= TASK PROMPT =
Go through the records below and return each line that has "none" in it.

(EXERCISE MATERIALS)

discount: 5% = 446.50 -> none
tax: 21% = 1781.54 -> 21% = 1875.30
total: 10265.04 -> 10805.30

(End EXERCISE MATERIALS)
(EXERCISE MATERIALS)

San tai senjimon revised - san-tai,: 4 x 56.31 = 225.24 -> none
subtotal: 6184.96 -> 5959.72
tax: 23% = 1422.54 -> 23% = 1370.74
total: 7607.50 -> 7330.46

(End EXERCISE MATERIALS)
(EXERCISE MATERIALS)

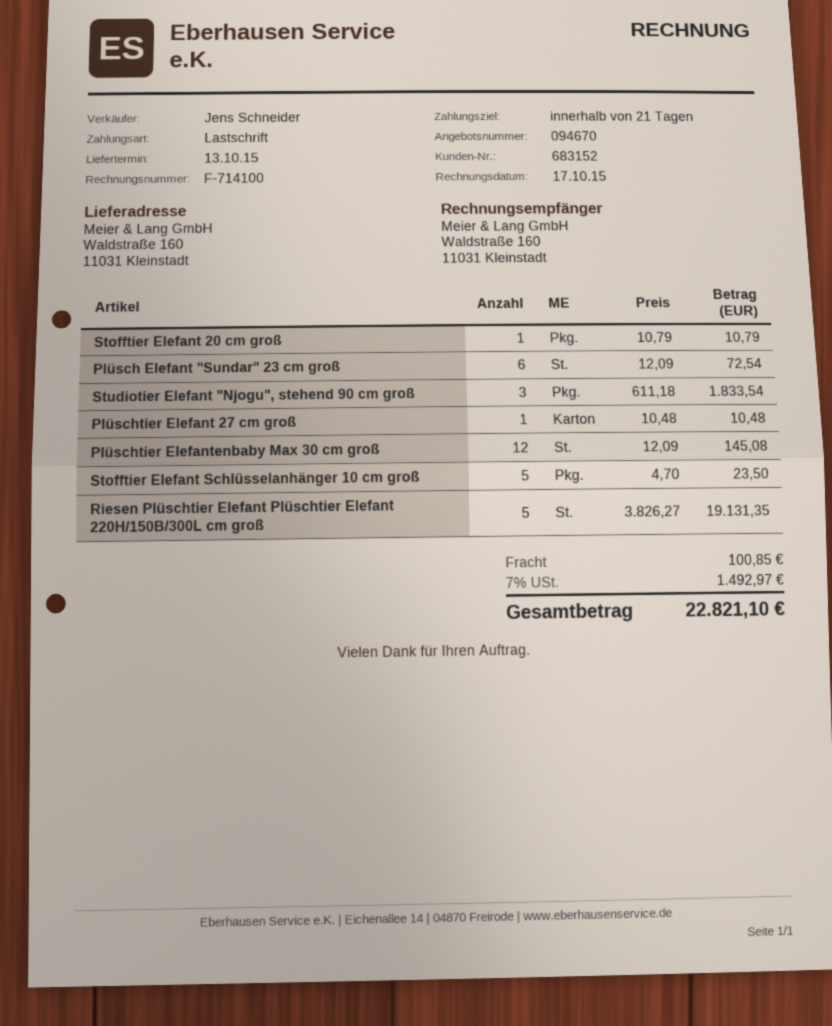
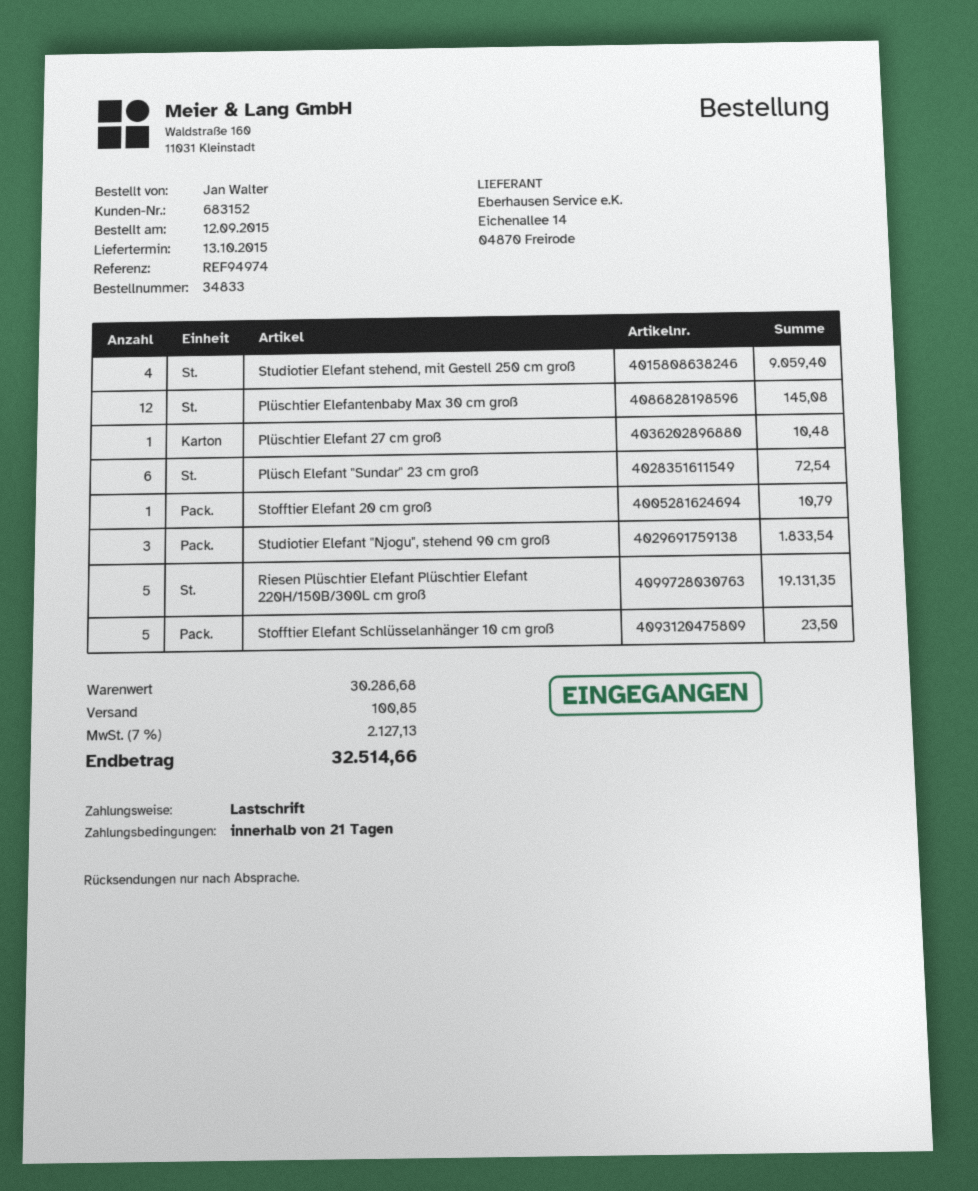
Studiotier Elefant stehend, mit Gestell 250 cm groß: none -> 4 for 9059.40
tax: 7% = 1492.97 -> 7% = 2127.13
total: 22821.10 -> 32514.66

(End EXERCISE MATERIALS)

= SOLUTION TO THIS PROBLEM =
discount: 5% = 446.50 -> none
San tai senjimon revised - san-tai,: 4 x 56.31 = 225.24 -> none
Studiotier Elefant stehend, mit Gestell 250 cm groß: none -> 4 for 9059.40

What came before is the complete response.